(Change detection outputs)
****

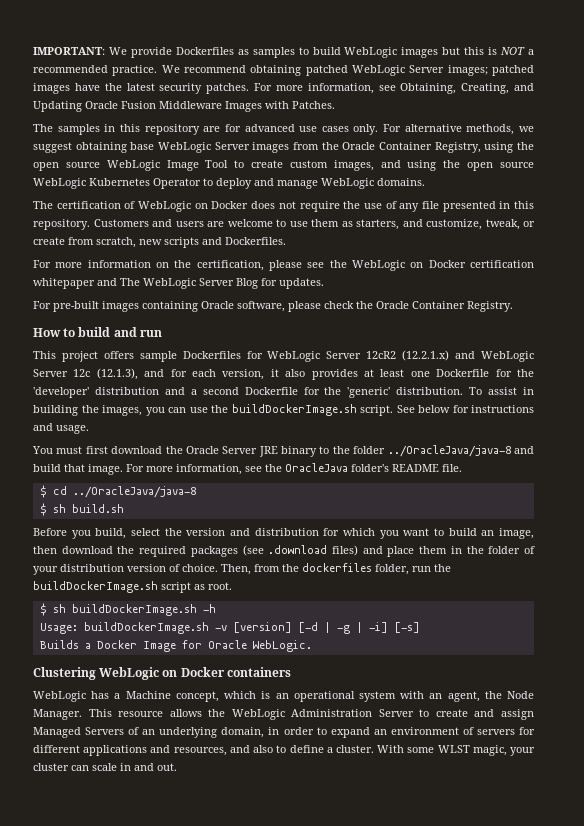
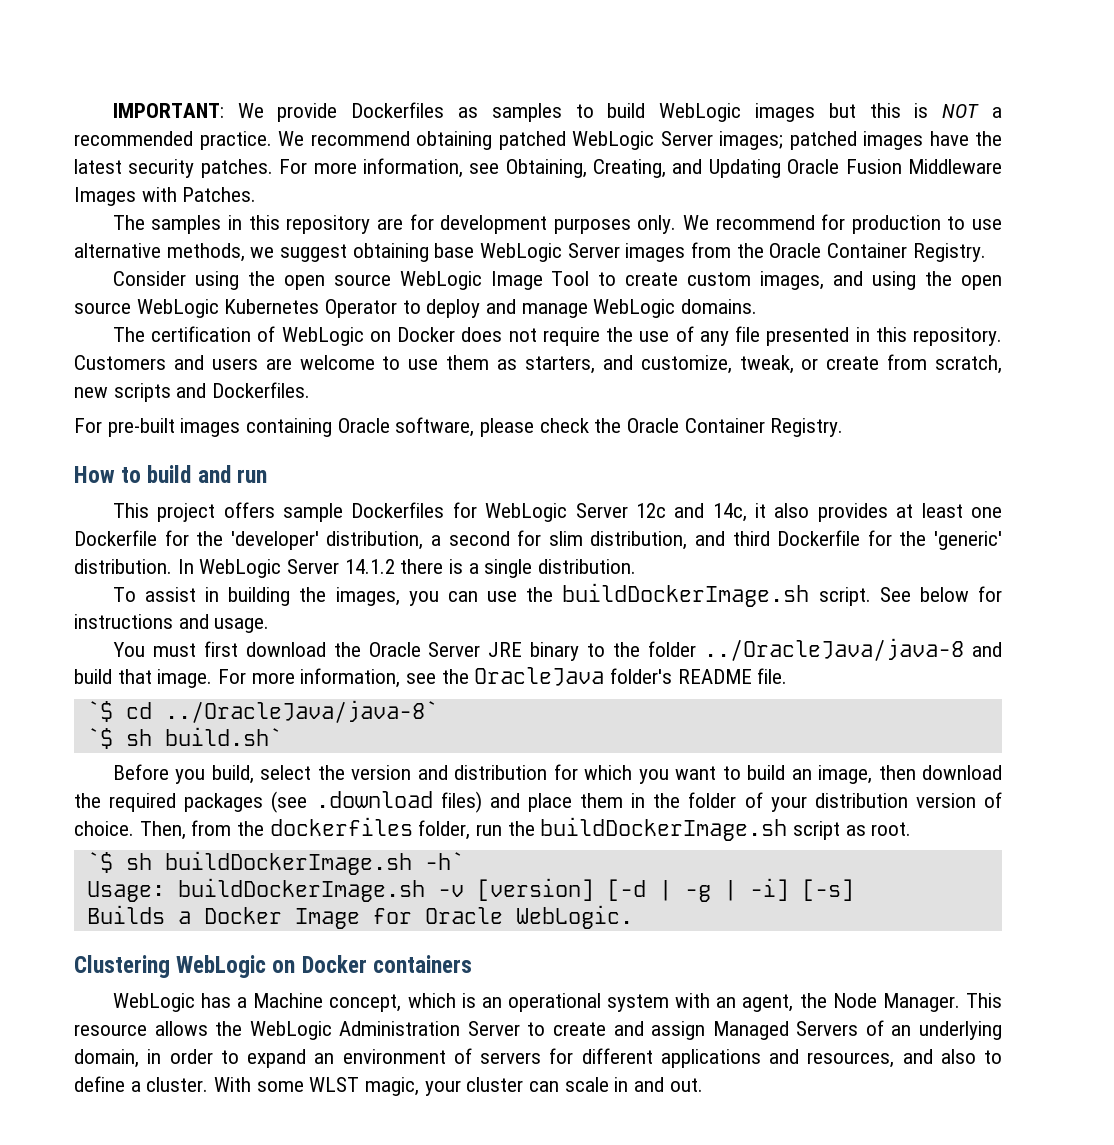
- The samples in this repository are for advanced use cases only. For alternative methods, we suggest obtaining base WebLogic Server images from the Oracle Container Registry, using the open source WebLogic Image Tool to create custom images, and using the open source WebLogic Kubernetes Operator to deploy and manage WebLogic domains.
+ The samples in this repository are for development purposes only. We recommend for production to use alternative methods, we suggest obtaining base WebLogic Server images from the Oracle Container Registry.
+ Consider using the open source WebLogic Image Tool to create custom images, and using the open source WebLogic Kubernetes Operator to deploy and manage WebLogic domains.
- For more information on the certification, please see the WebLogic on Docker certification whitepaper and The WebLogic Server Blog for updates.
- This project offers sample Dockerfiles for WebLogic Server 12cR2 (12.2.1.x) and WebLogic Server 12c (12.1.3), and for each version, it also provides at least one Dockerfile for the 'developer' distribution and a second Dockerfile for the 'generic' distribution. To assist in building the images, you can use the buildDockerImage.sh script.
+ This project offers sample Dockerfiles for WebLogic Server 12c and 14c, it also provides at least one Dockerfile for the 'developer' distribution, a second for slim distribution, and third Dockerfile for the 'generic' distribution. In WebLogic Server 14.1.2 there is a single distribution.
+ To assist in building the images, you can use the buildDockerImage.sh script.
- $ cd ../OracleJava/java-8
- $ sh build.sh
+ `$ cd ../OracleJava/java-8`
+ `$ sh build.sh`
- $ sh buildDockerImage.sh -h
+ `$ sh buildDockerImage.sh -h`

****

**Work required:** Exactly the lines from the one with "- $ sh build.sh" through the final line of the entries are to be returned, both ends included.

**Solution to this exercise:**
- $ sh build.sh
+ `$ cd ../OracleJava/java-8`
+ `$ sh build.sh`
- $ sh buildDockerImage.sh -h
+ `$ sh buildDockerImage.sh -h`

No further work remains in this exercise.